The Chamber of Commerce already outlined a strategic approach to foreign investment promotion in 2001 in a detailed report. Although it was drafted in a somewhat different economic context, much of the analysis and many of the recommendations still apply today.

Strategic policy
The main recommendation of Inward Foreign Investment Report was to develop an economic policy that will define the future strategy for the development of the Cayman Islands. This detailed strategy is still lacking.
 
The closest thing to an explicit economic policy is the Strategic Policy Statement required by the Public Finance Management Law, which sets out the policy and financial parameters government intends to use in preparation of the budget.
 
However, the SPS largely lists desired outcomes and initiatives rather than a detailed economic policy strategy. The economic policy should also investigate opportunities for the diversification of Cayman’s economy, the report said nine years ago.

Investment Council
The report proposed the establishment of an Investment & Business Development Council under the management of the Chamber. This idea has recently been taken up in a different form through the creation of a government department with the support of a public and private sector National Investment Council, a body of which the Chamber is a member.

Focus on key industries
The Chamber inward investment report generally advocates distinct measures and alternate approaches for each industry rather than a general strategy for the entire economy.
The economic policy needed to refocus on tourism and financial services as the two pillars of Cayman’s economy. In particular financial services businesses coming to Cayman should be encouraged.
 
The Chamber report outlined the benefits of international financial services firms coming to Cayman in terms of employment, government revenue and career and development opportunities for Caymanians. At the same time the report acknowledged a limited supply of labour in the sector in the Cayman Islands, requiring a larger number of expatriates to support these businesses.
Despite the social and political climate concern by the number of expats working in Cayman, the report made clear that the viability of Cayman’s economy depended on the financial services industry.

Local company control and licensing
Existing legislation and regulations governing foreign investments in local companies were not an issue, according to the Chamber, but the framework needed to be better explained and enforced.
Local Company Control Licenses should not be issued in certain restricted business sectors, the report recommended, naming explicitly water sports, real estate, restaurants and public transport.
The analysis explicitly endorsed the Local Companies Control Law, which provides that no company incorporated in the Cayman Islands shall carry on business locally unless it is Caymanian controlled and at least 60 per cent of the company’s shares are owned by Caymanians.

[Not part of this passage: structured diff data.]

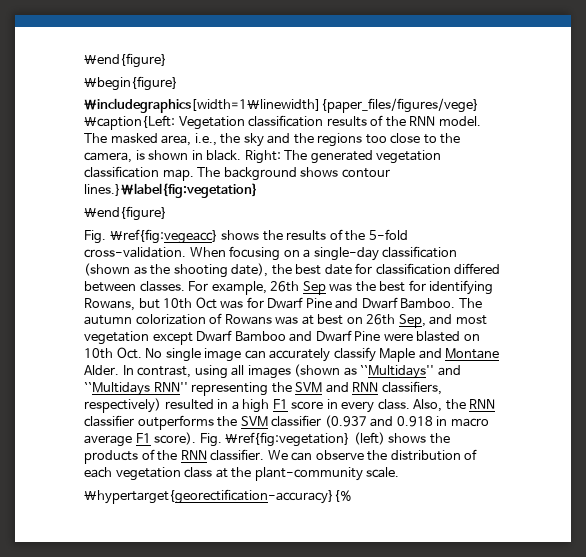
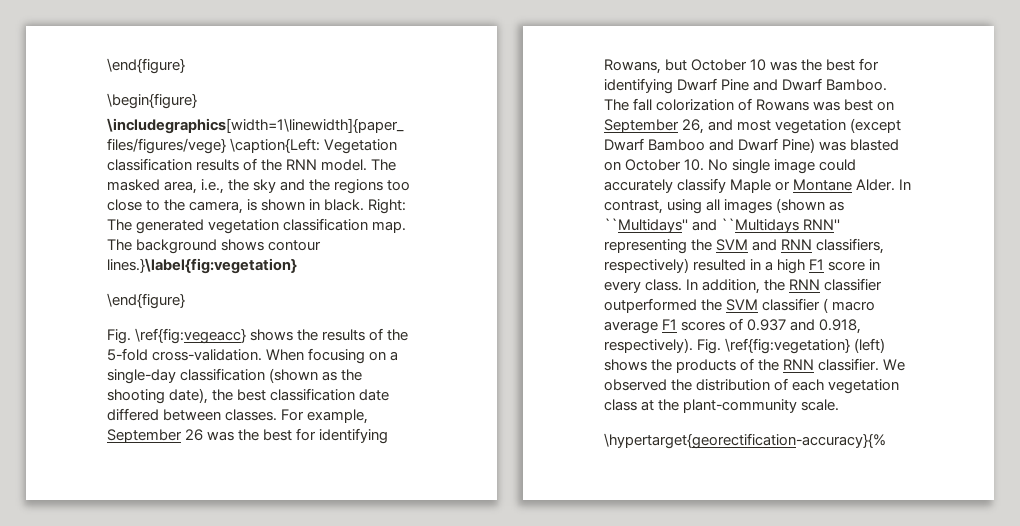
- When focusing on a single-day classification (shown as the shooting date), the best date for classification differed between classes.
+ When focusing on a single-day classification (shown as the shooting date), the best classification date differed between classes.
- For example, 26th Sep was the best for identifying Rowans, but 10th Oct was for Dwarf Pine and Dwarf Bamboo.
+ For example, September 26 was the best for identifying Rowans, but October 10 was the best for identifying Dwarf Pine and Dwarf Bamboo.
- The autumn colorization of Rowans was at best on 26th Sep, and most vegetation except Dwarf Bamboo and Dwarf Pine were blasted on 10th Oct. No single image can accurately classify Maple and Montane Alder.
+ The fall colorization of Rowans was best on September 26, and most vegetation (except Dwarf Bamboo and Dwarf Pine) was blasted on October 10. No single image could accurately classify Maple or Montane Alder.
- Also, the RNN classifier outperforms the SVM classifier (0.937 and 0.918 in macro average F1 score).
+ In addition, the RNN classifier outperformed the SVM classifier ( macro average F1 scores of 0.937 and 0.918, respectively).
- We can observe the distribution of each vegetation class at the plant-community scale.
+ We observed the distribution of each vegetation class at the plant-community scale.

While several exemptions apply, for example, with regard to financial services companies, the 60:40 local business ownership rule can work as long as it is properly regulated by the Trade & Business Licensing Board, the report said. It also pointed to potential and existing problems with “fronting”.
However, the investment report also called for an effective balance between private and public sector representatives on Trade & Business Licensing and Immigration Boards, something which has not been implemented.